Two nights ago, I had returned late from a high-stakes corporate gala for my logistics firm, exhausted and carrying my designer pumps. I found a note on the kitchen counter written in Preston’s arrogant, looping cursive.
“We took the private jet to Tahoe for a week with my parents and Chloe; you can handle the bill since you’re the reason we’re so stressed lately.”
I thought it was a cruel prank until I checked my office drawer and realized my black card was missing from its secure spot. I opened my banking app to find a mountain of charges for first-class seats, a five-star lodge, luxury rentals, and expensive dinners.
They had spent more in three hours than a person with any shred of dignity would spend in a year. But dignity was a foreign concept to them, as they only cared about the gilded image they projected to the world.

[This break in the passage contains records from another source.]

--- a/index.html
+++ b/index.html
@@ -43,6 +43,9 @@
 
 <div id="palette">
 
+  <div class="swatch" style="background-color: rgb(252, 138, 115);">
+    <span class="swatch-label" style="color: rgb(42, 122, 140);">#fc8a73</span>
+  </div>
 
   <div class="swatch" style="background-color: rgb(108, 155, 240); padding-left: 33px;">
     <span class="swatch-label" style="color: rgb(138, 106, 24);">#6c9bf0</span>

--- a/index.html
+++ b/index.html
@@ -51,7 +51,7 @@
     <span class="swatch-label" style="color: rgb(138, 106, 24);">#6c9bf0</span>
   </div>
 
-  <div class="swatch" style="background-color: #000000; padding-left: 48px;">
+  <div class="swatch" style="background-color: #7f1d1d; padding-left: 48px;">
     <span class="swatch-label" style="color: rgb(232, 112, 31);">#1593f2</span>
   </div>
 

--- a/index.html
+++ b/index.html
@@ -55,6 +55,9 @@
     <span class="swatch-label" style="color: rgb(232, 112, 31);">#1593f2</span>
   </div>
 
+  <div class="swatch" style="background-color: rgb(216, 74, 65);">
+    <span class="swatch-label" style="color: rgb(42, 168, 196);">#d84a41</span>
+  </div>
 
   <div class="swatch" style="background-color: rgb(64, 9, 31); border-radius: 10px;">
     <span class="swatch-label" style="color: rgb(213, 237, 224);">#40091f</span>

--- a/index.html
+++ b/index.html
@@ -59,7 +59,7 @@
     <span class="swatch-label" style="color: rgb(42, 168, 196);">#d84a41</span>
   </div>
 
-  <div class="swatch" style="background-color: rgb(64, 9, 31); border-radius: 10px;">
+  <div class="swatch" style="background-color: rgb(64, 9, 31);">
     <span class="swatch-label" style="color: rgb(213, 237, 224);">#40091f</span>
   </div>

I didn’t scream or break a single glass in the house; instead, I called the bank to report the card stolen and froze every single pending transaction. My next call was to my lead counsel, Meredith, telling her that the moment we had been preparing for had finally arrived.
The theft of that card wasn’t the start of our problems; it was the final, undeniable proof I needed to close the door. For years, Preston had played the role of the successful venture capitalist, pretending to be the heir to a massive fortune in Philadelphia.

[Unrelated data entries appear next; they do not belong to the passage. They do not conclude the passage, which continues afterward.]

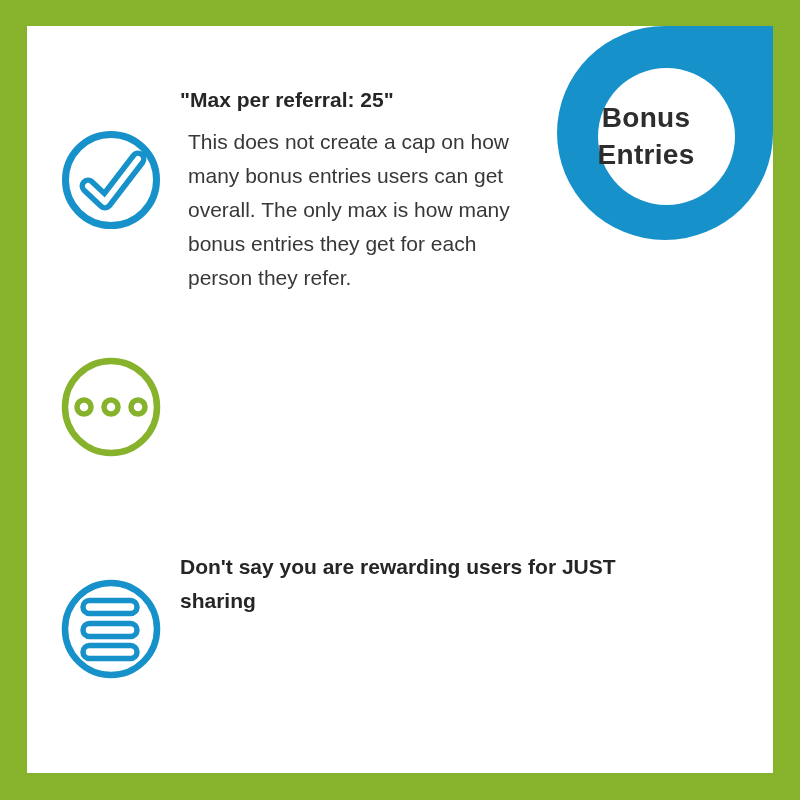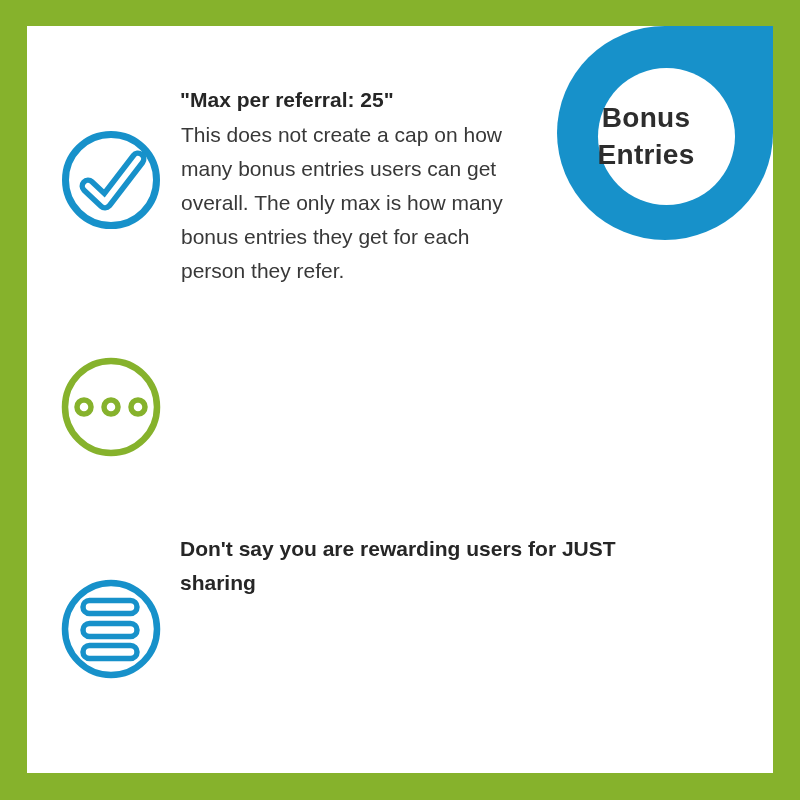--- a/index.html
+++ b/index.html
@@ -96,7 +96,7 @@
     line-height: 34px;
     color: #383838;
     white-space: pre-line;
-    margin: 1px;
+    margin: 8px;
   }
 </style>
 </head>

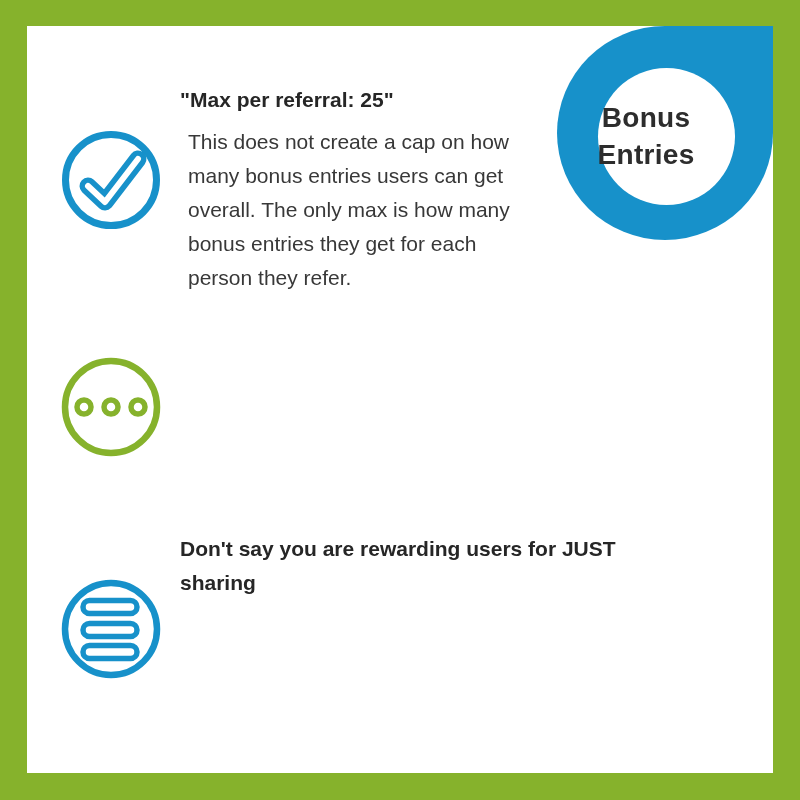--- a/index.html
+++ b/index.html
@@ -80,7 +80,7 @@
   }
   .textblock-1 { top: 57px;  }
   .textblock-2 { top: 305px; }
-  .textblock-3 { top: 506px; }
+  .textblock-3 { top: 524px; }
 
   .heading {
     font-size: 21px;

The reality was a messy trail of gambling debts, unpaid loans, and desperate favors begged from colleagues who had long ago stopped taking his calls. While I was building my empire from the ground up, he was sipping bourbon at my mixers and taking credit for my intellectual property.
The mountain estate his mother constantly threatened me with wasn’t theirs either, as it was legally tied to a private trust my grandfather established for me. Preston never knew the truth because he was too lazy to ever read the legal disclosures or the fine print on our prenuptial agreements.
“Julianne, I am ordering you to fix this,” Preston screamed into the phone. “Reactivate that account or don’t bother being here when I get back.”
“Don’t worry about that, Preston,” I replied calmly. “Very soon, you won’t have to worry about talking to me as your husband ever again.”
Beatrice let out a gasp of pure indignation on the speakerphone. “Is that a threat? Are you threatening this family?”